Now in specialized stores it is easy to find the very same rust converters of various kinds. Their cost is not very high. The processing process is very simple, first we sand the damaged area to a clean metal, then we apply the rust converter composition and leave it for several hours depending on the instruction. Do not be alarmed when the cleaned area is green, - it works a rust modifier.

Then everything is standard - the place from which the rust was removed (or transformed) is shpaklyuetsya, primed and painted. Actions are repeated if necessary. In my case, I decided to use the modern and most reliable and persistent, in my humble opinion, method - galvanizing. The process is also an electrochemical process, and as a result of the electrolysis of a solution containing zinc, a zinc protective layer that is not prone to rust appears on the surface of the iron.
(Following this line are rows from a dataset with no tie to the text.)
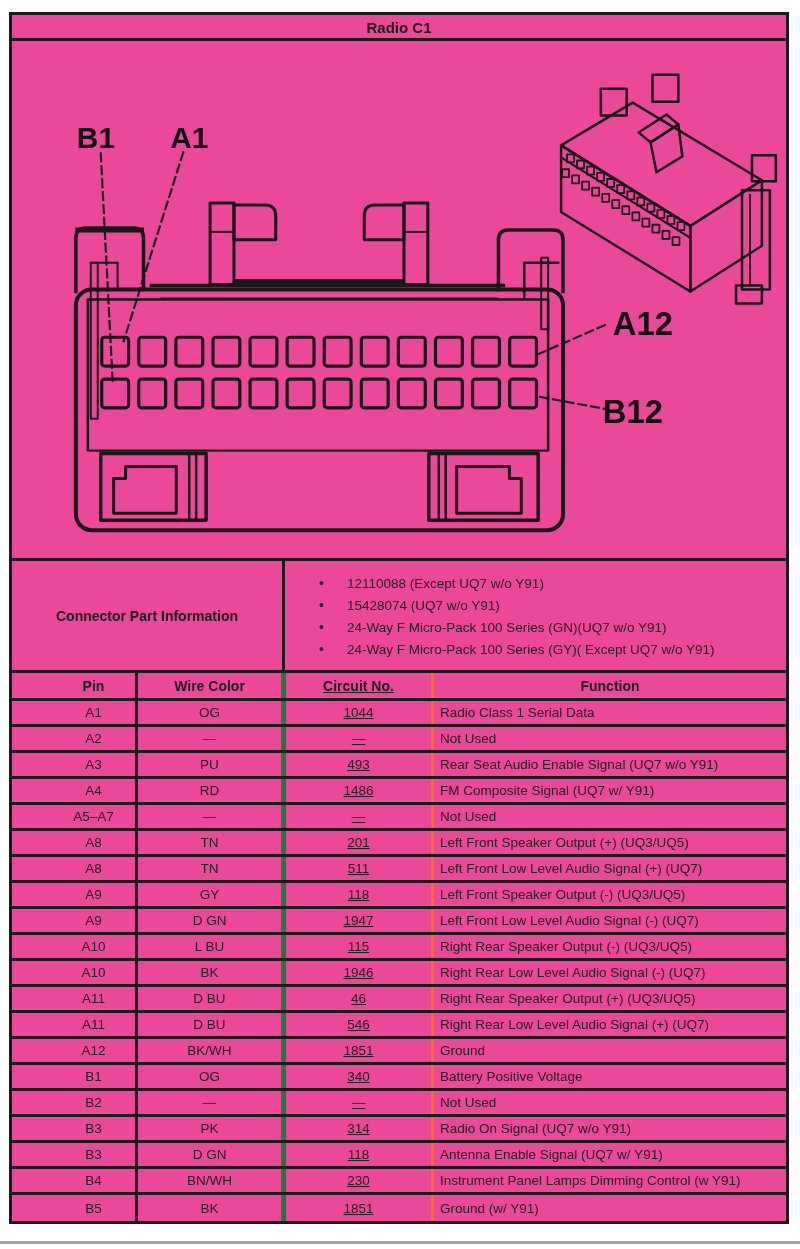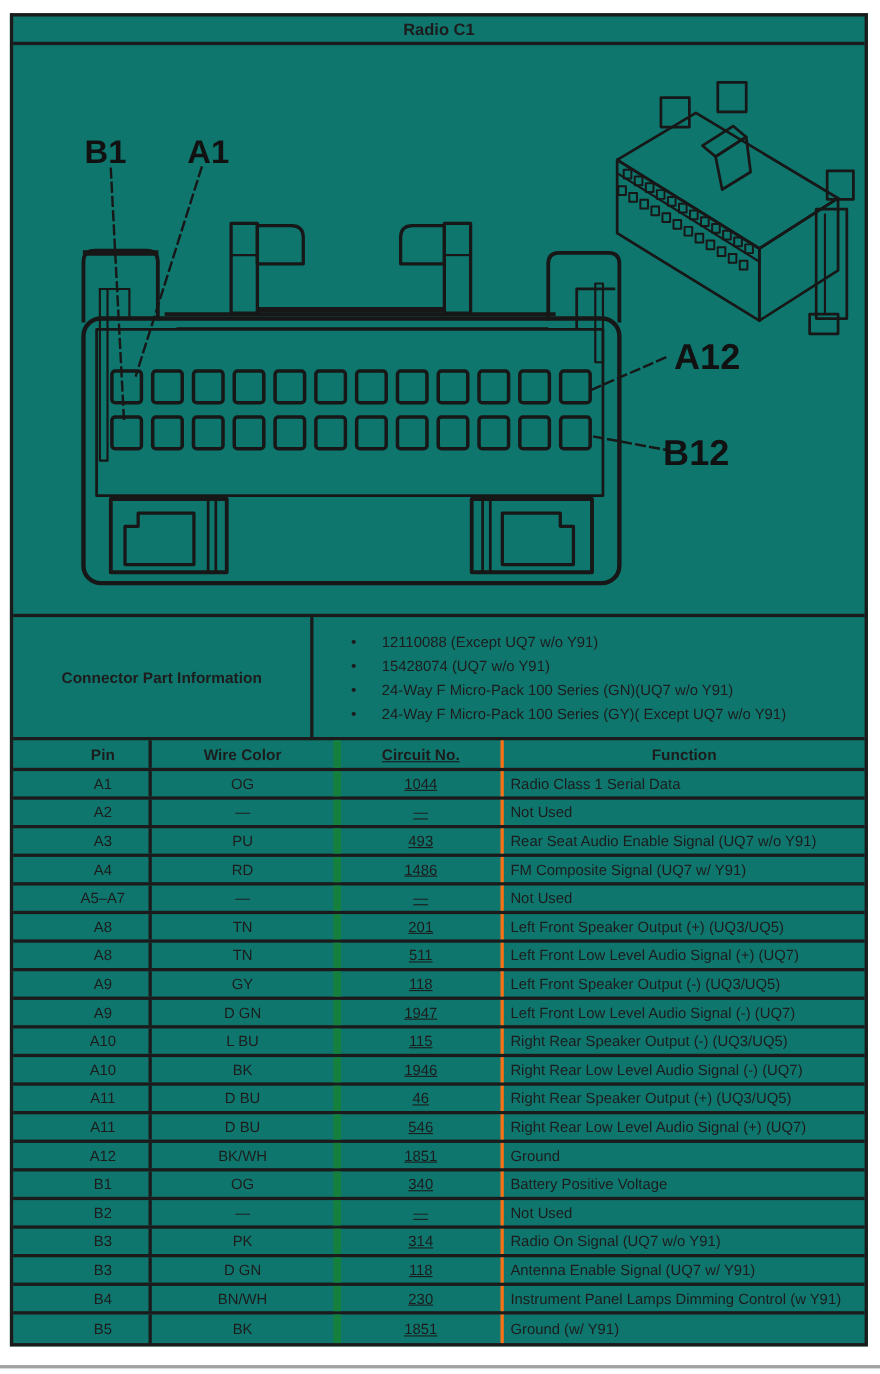--- a/index.html
+++ b/index.html
@@ -6,7 +6,7 @@
   html,body { width:800px; height:1249px; background:#ffffff; overflow:hidden;
     font-family:"Liberation Sans", sans-serif; color:#1c1c1c; }
   .page { position:absolute; left:9px; top:12px; width:780px;
-    border:3px solid #1b1b1b; background:#0f766e; }
+    border:3px solid #1b1b1b; background:#ec4899; }
   .title-row { height:26px; line-height:26px; text-align:center;
     font-weight:bold; font-size:15px; border-bottom:3px solid #1b1b1b; }
   .diagram-row { position:relative; height:520px; border-bottom:3px solid #1b1b1b; }

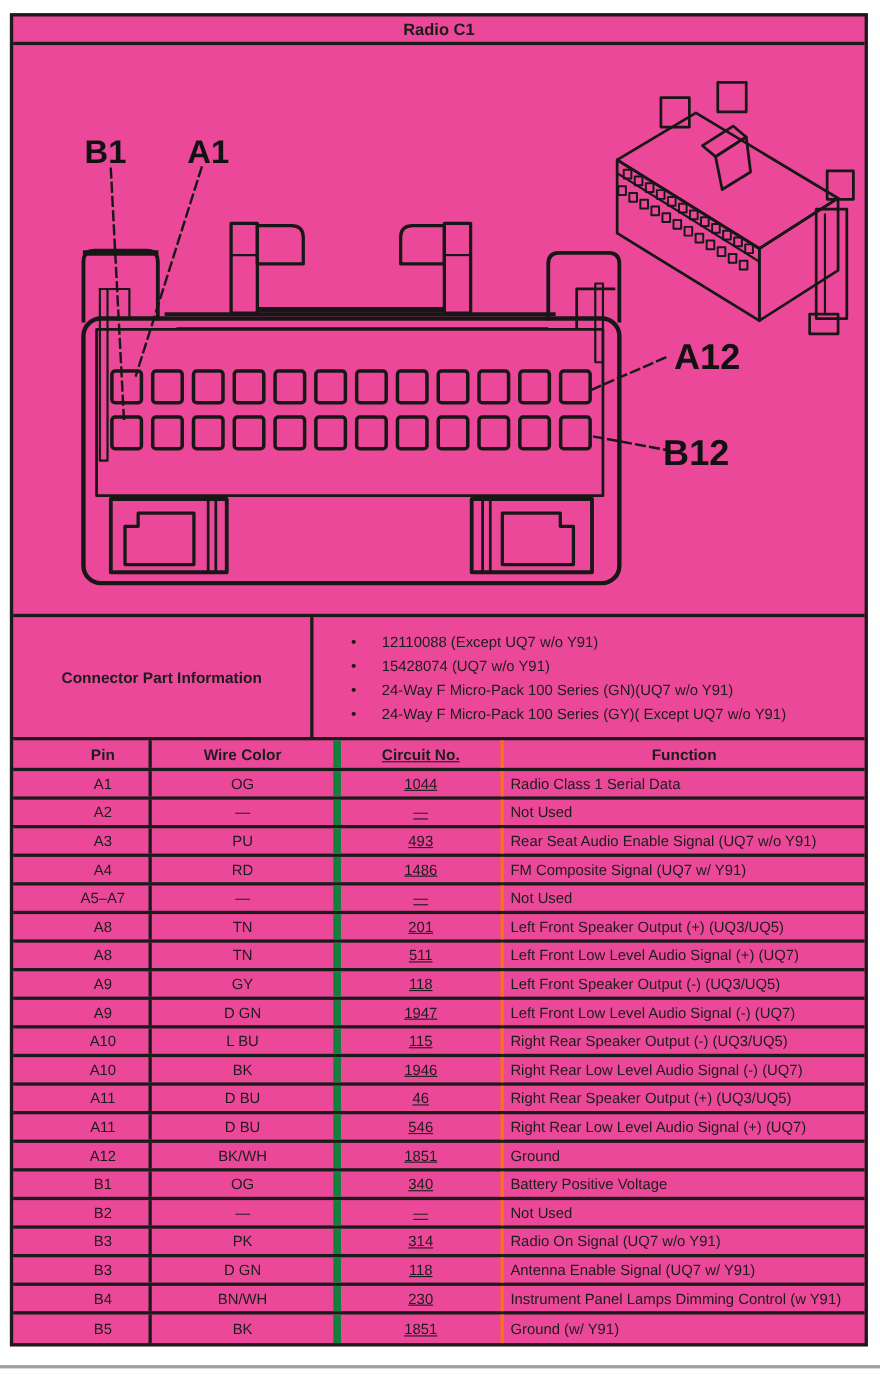--- a/index.html
+++ b/index.html
@@ -27,7 +27,7 @@
   .t-row:last-child { border-bottom:none;justify-content:center; }
   .td { display:flex; align-items:center; justify-content:center; overflow:hidden; white-space:nowrap; }
   .c-pin  { width:86px;  border-right:3px solid #1b1b1b; }
-  .c-wire { width:172px; border-right:7px solid #15803d; }
+  .c-wire { width:148px; border-right:5px solid #15803d; }
   .c-circ { width:148px; border-right:3px solid #f97316;text-decoration:underline; }
   .c-func { flex:1; justify-content:flex-start; padding-left:6px; }
   .scan-line { position:absolute; left:0; top:1241px; width:800px; height:3px;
Theoretically, it was possible to prepare for this process independently, but I preferred to buy a ready-made set consisting of two bubbles with liquids (plus auxiliary things). The first is designed to remove rust and degrease the surface (I rusted the rust mechanically - it was not good - but still ...). Then I moistened a special swab in the contents of the second vial - a solution of zinc salts - and with the help of the attached wiring connected to the battery, I started the electrolysis process.

As a result, I was: a) terribly pleased with my technical and chemical advancement; b) made up for the psychological loss from a set of a young chemist, not yet bought in my childhood; and c) received on the body of a thin layer of protective zinc coating of gray color (and a blister with my paint I have so I have).

So you can and should fight rust on the car, and now you also know how.